Personal information
- Nationality: Greek
- Born: 14 June 2005 (age 21) Athens, Greece

Sport
- Sport: Para-athletics
- Disability class: T38

Medal record
Para-athletics
Representing Greece
Paralympic Games
| Silver medal – second place | 2024 Paris | 100 m T38 |
World Championships
| Bronze medal – third place | 2025 New Delhi | 100 m T38 |

= Lida-Maria Manthopoulou =

Greek Paralympic athlete (born 2005)

Lida-Maria Manthopoulou (born 14 June 2005) is a Greek para-athlete. She represented Greece at the 2024 Summer Paralympics.

==Career==
Manthopoulou represented Greece at the 2024 Summer Paralympics and won a silver medal in the 100 metres T38 event.

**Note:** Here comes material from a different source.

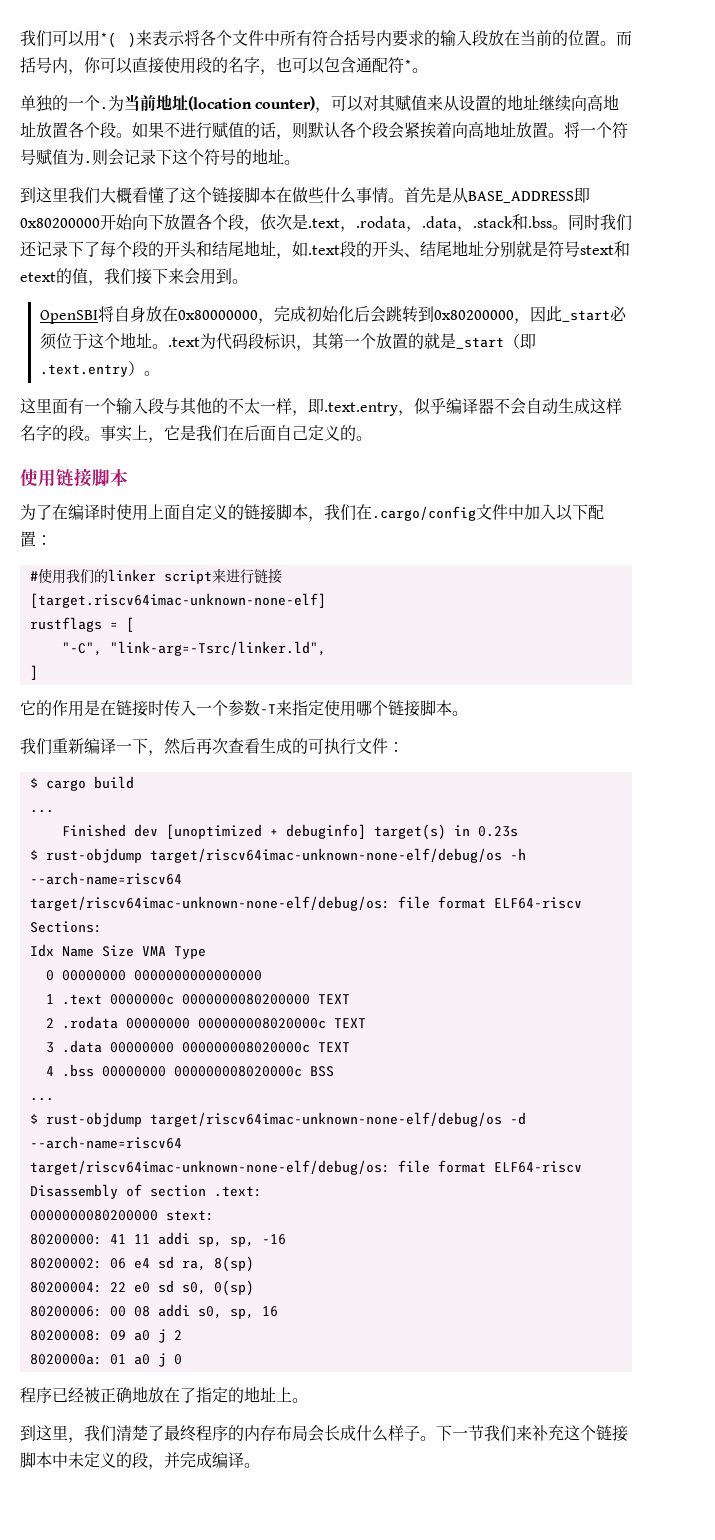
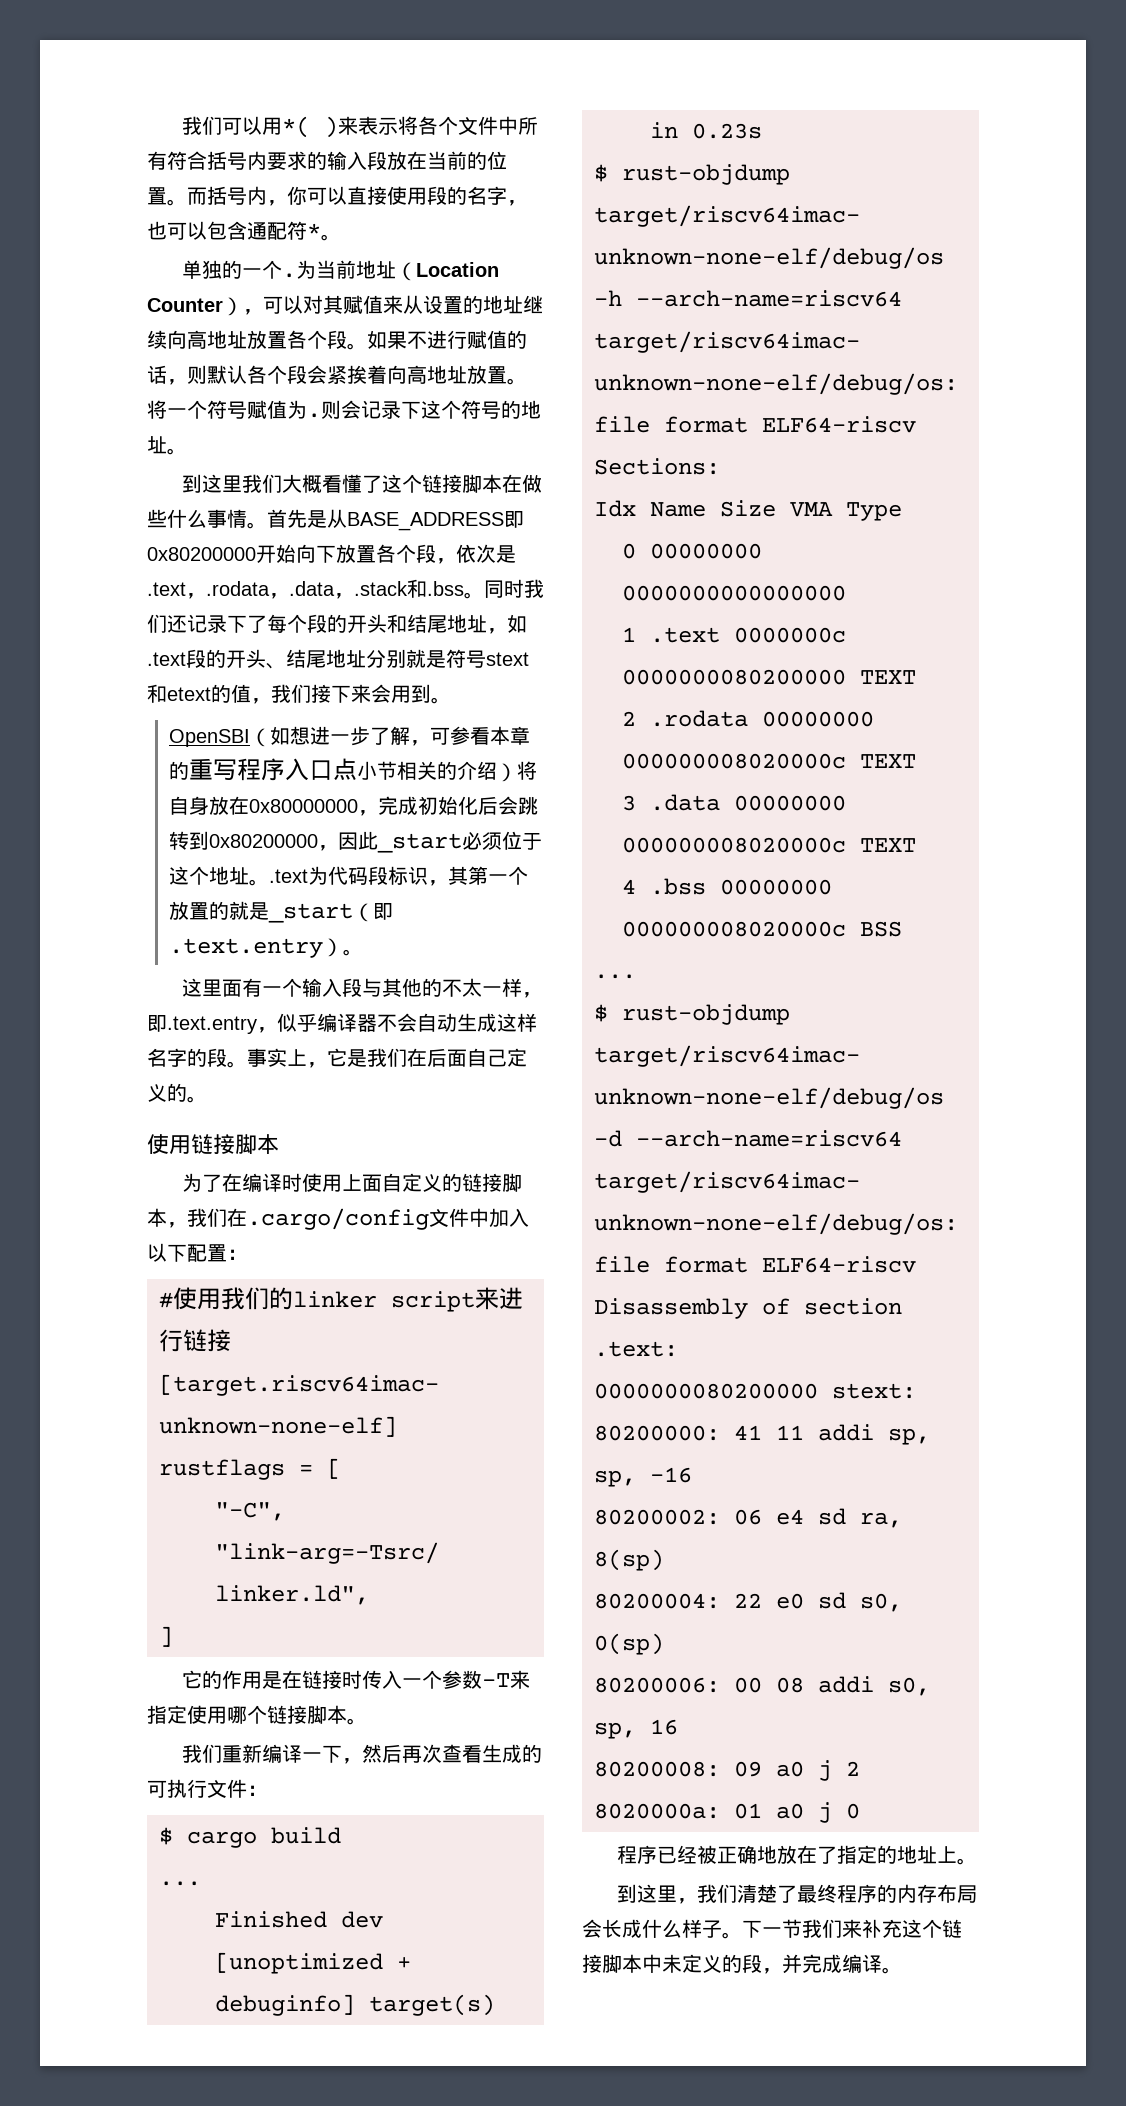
[188,96,316,111] (location counter) -> [396,262,500,281] [147,297,243,316] （Location Counter）
(98, 317) none -> [250,726,531,747] [169,758,518,782] （如想进一步了解，可参看本章的重写程序入口点小节相关的介绍）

She lives in Larissa which is her maternal hails. Her club is Elpides Thessaloniki.

==Personal==
Manthopoulou suffered from Multiple sclerosis about 1,5 year before the 2024 Summer Paralympics. Her father was the actor Aias Manthopoulos (1962–2023). Her brother Christos is a professional basket player. Her paternal grandmother Evangelia Lelekou-Manthopoulou (1925–2023), was a radiologist and sister of the famous Greek actress Irene Papas (1929–2022). Moreover, the famous director Manousos Manousakis was her uncle.